Genetic diversity of mitochondrial D‐LOOP sequences in the spotted scat ( Scatophagus argus ) from different geographical populations along the northern coast of the South China Sea

Summary The genetic diversity of 289 spotted scat ( Scatophagus argus ) from seven populations along the northern coast of the South China Sea was studied by analyzing the full‐length sequences of the mitochondrial control region (D‐LOOP). The S. argus D‐LOOP sequence was 1,004–1,010 bp long and contained 156 variant sites. The seven studied S. argus populations had a high degree of genetic diversity (haplotype diversity [Hd] = 0.99135; nucleotide diversity ( π ) = 0.01313). There was no obvious genetic differentiation among the seven geographical populations and gene exchange was frequent (Fst = −0.01867–0.01117, p  > .05). Four distinct mitochondrial lineages were identified in the phylogenetic tree and the haplotype network. The between‐lineage Fst was 0.71690–0.84940 ( p  < .001), but these lineages showed no obvious phylogeographic pattern. Based on D‐LOOP mutation rates, we estimated that the four lineages diverged approximately 513,800–93,600 years ago, during the Eocene ice age, at which time falling sea levels may have led to population segregation.

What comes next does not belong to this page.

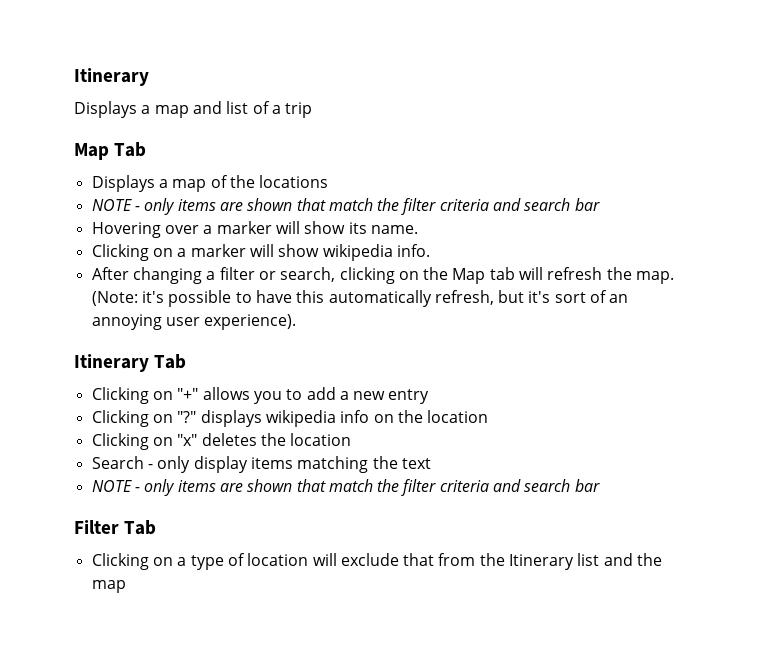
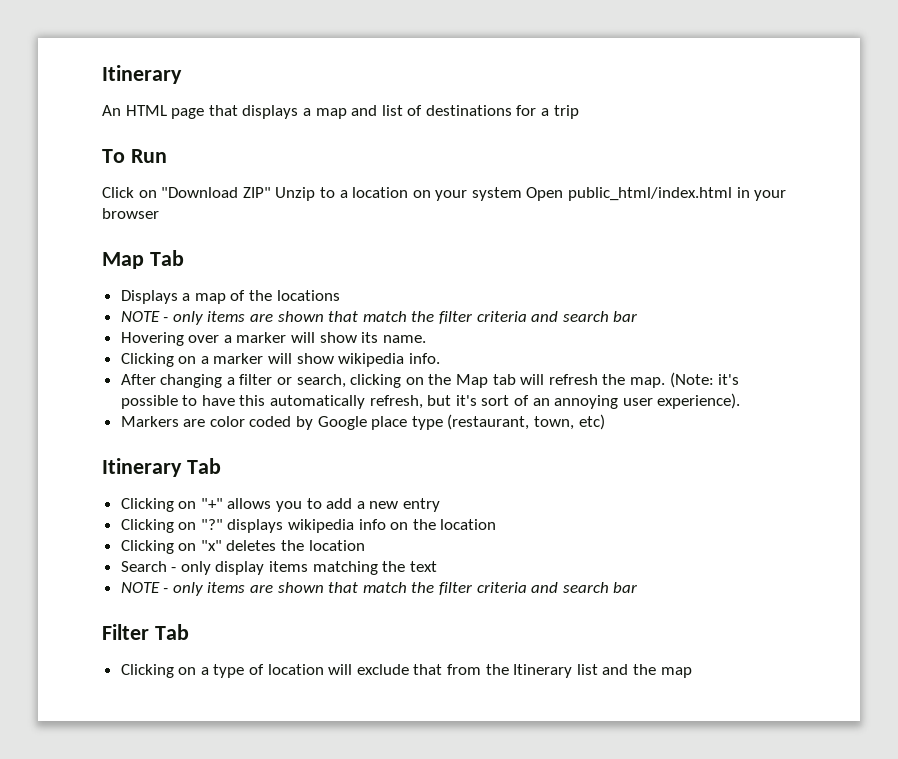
[74,101,137,118] Displays -> [102,105,299,119] An HTML page that displays
(270, 107) none -> [425,105,537,116] destinations for
(313, 110) none -> [102,149,167,163] [102,187,787,201] [102,208,159,219] // To Run // Click on "Download ZIP" Unzip to a location on your system Open public_html/index.html in your browser
(297, 322) none -> [120,414,605,430] // Markers are color coded by Google place type (restaurant, town, etc)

We estimated that S. argus population expansion occurred approximately 2.29–0.68 million years ago, during the late Pleistocene. During this period, sea levels rose again, allowing previously separated lineages to come into sympatry, which eventually gave rise to a highly genetically diverse population without pyhlogeographic structure. Here, we characterized the genetic structure and differentiation of seven S. argus populations from the northern coast of the South China Sea. Our results suggested that the seven S. argus populations from the northern coast of the South China Sea have a relatively low level of genetic variation and can be considered a single unit for the purposes of fishery development, utilization, and management.